Что за безотчётная сила метнула Соболя туда, куда все оглянулись – он сам не мог бы сказать. Уж всяко не праздное любопытство. Эта сила заставила его оттолкнуть кого-то с дороги, и он увидел мальчонку, безжизненно раскинувшегося на земле. Малыш сорвался с высоченных качелей и угодил головой прямо о камень. Теперь из-под затылка густой лужей растекалась кровь. И хотя дыхание ещё надувало на губах пузыри, видно было, что кость-то проломлена, что вздохи эти – последние…

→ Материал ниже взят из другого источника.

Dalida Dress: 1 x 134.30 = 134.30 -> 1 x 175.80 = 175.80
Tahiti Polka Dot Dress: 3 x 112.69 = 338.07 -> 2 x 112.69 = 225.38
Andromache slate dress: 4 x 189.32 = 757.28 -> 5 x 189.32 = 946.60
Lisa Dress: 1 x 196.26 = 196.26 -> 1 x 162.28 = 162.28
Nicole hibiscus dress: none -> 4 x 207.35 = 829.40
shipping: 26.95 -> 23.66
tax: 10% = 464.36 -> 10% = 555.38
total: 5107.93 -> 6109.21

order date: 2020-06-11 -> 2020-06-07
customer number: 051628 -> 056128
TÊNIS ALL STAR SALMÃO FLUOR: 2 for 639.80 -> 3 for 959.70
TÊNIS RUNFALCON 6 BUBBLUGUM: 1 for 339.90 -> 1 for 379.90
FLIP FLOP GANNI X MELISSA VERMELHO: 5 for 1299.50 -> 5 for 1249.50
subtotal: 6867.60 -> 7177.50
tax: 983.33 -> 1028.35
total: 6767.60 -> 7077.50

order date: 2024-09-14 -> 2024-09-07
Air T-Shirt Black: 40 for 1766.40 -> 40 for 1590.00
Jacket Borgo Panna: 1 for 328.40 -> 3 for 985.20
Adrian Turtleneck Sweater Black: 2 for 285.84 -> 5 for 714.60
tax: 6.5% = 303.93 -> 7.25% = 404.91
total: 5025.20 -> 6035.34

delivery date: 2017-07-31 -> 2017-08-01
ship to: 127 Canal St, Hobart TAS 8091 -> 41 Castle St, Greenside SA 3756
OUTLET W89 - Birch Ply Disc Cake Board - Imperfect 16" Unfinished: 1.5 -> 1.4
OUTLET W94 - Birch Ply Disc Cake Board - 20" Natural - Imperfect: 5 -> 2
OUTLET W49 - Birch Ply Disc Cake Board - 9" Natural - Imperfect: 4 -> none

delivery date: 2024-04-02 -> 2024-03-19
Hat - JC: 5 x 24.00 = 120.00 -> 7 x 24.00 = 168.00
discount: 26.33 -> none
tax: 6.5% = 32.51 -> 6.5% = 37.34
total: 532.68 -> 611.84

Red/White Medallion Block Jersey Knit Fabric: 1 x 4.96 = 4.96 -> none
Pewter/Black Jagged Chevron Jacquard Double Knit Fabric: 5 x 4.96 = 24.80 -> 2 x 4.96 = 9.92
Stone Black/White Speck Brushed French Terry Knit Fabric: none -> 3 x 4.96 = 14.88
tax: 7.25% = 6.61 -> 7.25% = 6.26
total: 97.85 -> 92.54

Соболь решительно сделал шаг и опустился возле мальчика на колени…
Закрыл глаза…
Многие потом утверждали, будто он улыбнулся.
Это была особая улыбка, порождённая отнюдь не весельем. Говорили, именно она остановила отца мальчишки, рванувшегося было отогнать от умирающего сына праздного чужака.
Такое выражение лица бывает у воина, очистившего свой дух и готового к поединку, к жизни и к смерти. Веннские мужчины в этом кое-что понимали. И отец раненого мальчонки тоже что-то понял, он остановился и отступил прочь… но для Соболя скрученный горем венн уже был смутно видимой тенью. Ярко и чётко в тот миг Соболь видел то, что оставалось недоступным обычному взгляду.
Свою Соперницу в намечавшемся поединке.
Высокую худую женщину с длинными распущенными седыми волосами, облачённую в длинную белую рубаху и тёмно-красную понёву…
Из-под её – вернее, Её – ног тянулась непроглядно-чёрная тень, жившая своей особенной жизнью. Тень кралась к неподвижному мальчику, цеплялась за него, готовилась опутать совсем, погасить судорожно бьющийся светоч в его груди…
Соболь бестрепетно простёр ладони над расшибленной головой паренька, и многие утверждали потом, будто его руки окутало тёплое золотое сияние.
Тень сразу отскочила, кровь перестала истекать наземь, а на бесстрастном лице женщины явила себя досада. Когда Соболь нащупал обломки костей и соединил их, усилием духа избавив рану от дурного напряжения, беспокойство Незваной Гостьи сменилось бессильным гневом и наконец – чем-то вроде испуга. А потом солнце ярче вспыхнуло в небе, и мир очистился от Её тени. Щёки мальчика из восковых сделались просто бледными, он стал дышать ровно и глубоко. И появилась надежда, что его удастся выходить. Скажем сразу: так потом и случилось, первенец второй дочери большухи Белок вырос здоровым и крепким парнем, женился в род Пятнистых Оленей и сам стал отцом четверых славных детей…
Чем ещё дорожить правильному венну, если не жизнями своих детей? И грош в базарный день была бы цена Белкам, если бы они не увели шатающегося спасителя с собой и не приказали жить у себя покуда не наскучит, хоть до конца дней. Соболь приглашение принял… да так с тех пор никуда прочь и не подался.